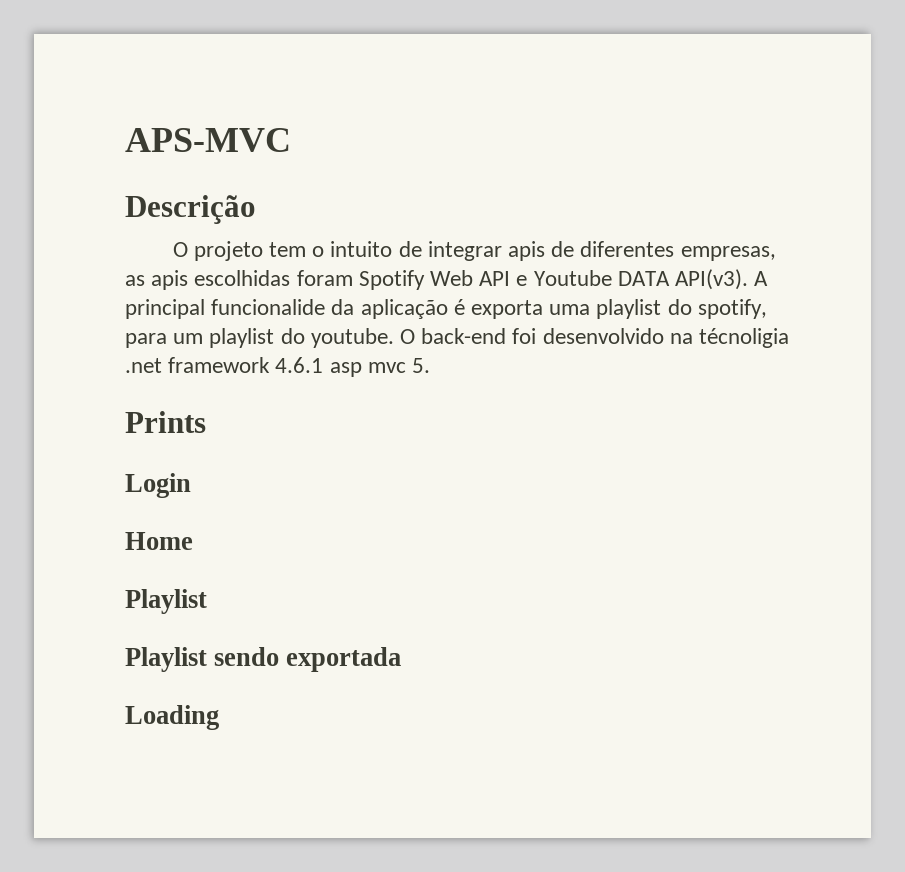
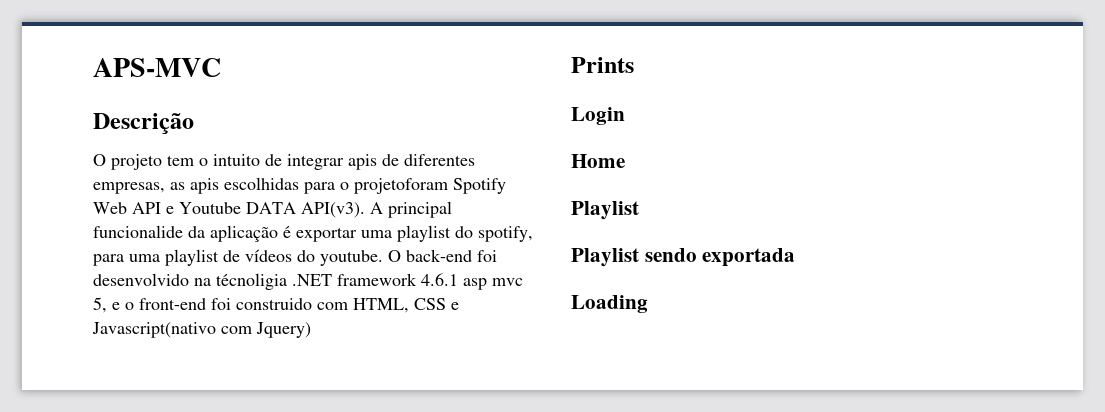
- O projeto tem o intuito de integrar apis de diferentes empresas, as apis escolhidas foram Spotify Web API e Youtube DATA API(v3).
+ O projeto tem o intuito de integrar apis de diferentes empresas, as apis escolhidas para o projetoforam Spotify Web API e Youtube DATA API(v3).
- A principal funcionalide da aplicação é exporta uma playlist do spotify, para um playlist do youtube.
+ A principal funcionalide da aplicação é exportar uma playlist do spotify, para uma playlist de vídeos do youtube.
- O back-end foi desenvolvido na técnoligia .net framework 4.6.1 asp mvc 5.
+ O back-end foi desenvolvido na técnoligia .NET framework 4.6.1 asp mvc 5, e o front-end foi construido com HTML, CSS e Javascript(nativo com Jquery)

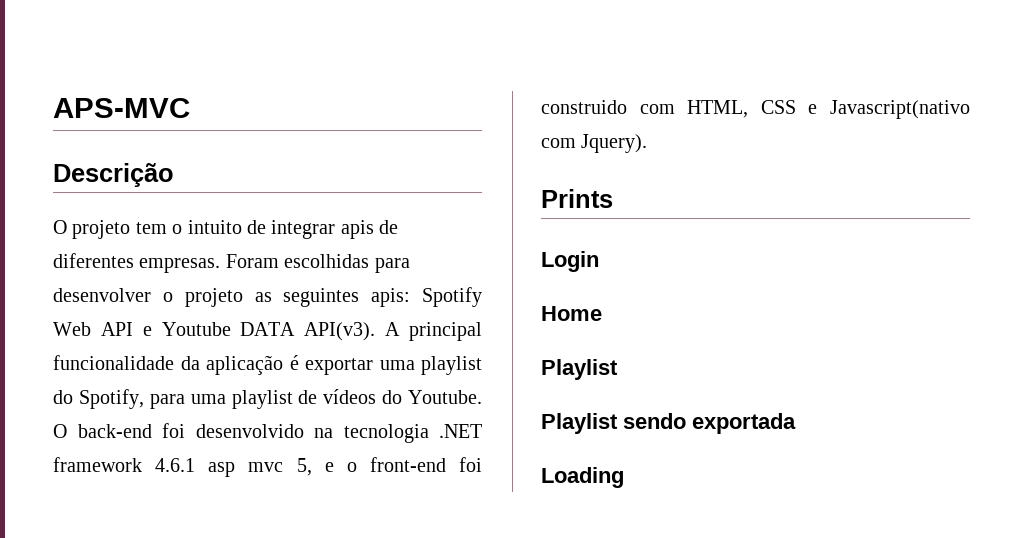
- O projeto tem o intuito de integrar apis de diferentes empresas, as apis escolhidas para o projetoforam Spotify Web API e Youtube DATA API(v3).
+ O projeto tem o intuito de integrar apis de diferentes empresas. Foram escolhidas para desenvolver o projeto as seguintes apis: Spotify Web API e Youtube DATA API(v3).
- A principal funcionalide da aplicação é exportar uma playlist do spotify, para uma playlist de vídeos do youtube.
+ A principal funcionalidade da aplicação é exportar uma playlist do Spotify, para uma playlist de vídeos do Youtube.
- O back-end foi desenvolvido na técnoligia .NET framework 4.6.1 asp mvc 5, e o front-end foi construido com HTML, CSS e Javascript(nativo com Jquery)
+ O back-end foi desenvolvido na tecnologia .NET framework 4.6.1 asp mvc 5, e o front-end foi construido com HTML, CSS e Javascript(nativo com Jquery).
==================================================
PROBLEM – Wherever "HTML" occurs in the records above, copy the line it sits in.

ANSWER FOR THE TASK –
+ O back-end foi desenvolvido na técnoligia .NET framework 4.6.1 asp mvc 5, e o front-end foi construido com HTML, CSS e Javascript(nativo com Jquery)
- O back-end foi desenvolvido na técnoligia .NET framework 4.6.1 asp mvc 5, e o front-end foi construido com HTML, CSS e Javascript(nativo com Jquery)
+ O back-end foi desenvolvido na tecnologia .NET framework 4.6.1 asp mvc 5, e o front-end foi construido com HTML, CSS e Javascript(nativo com Jquery).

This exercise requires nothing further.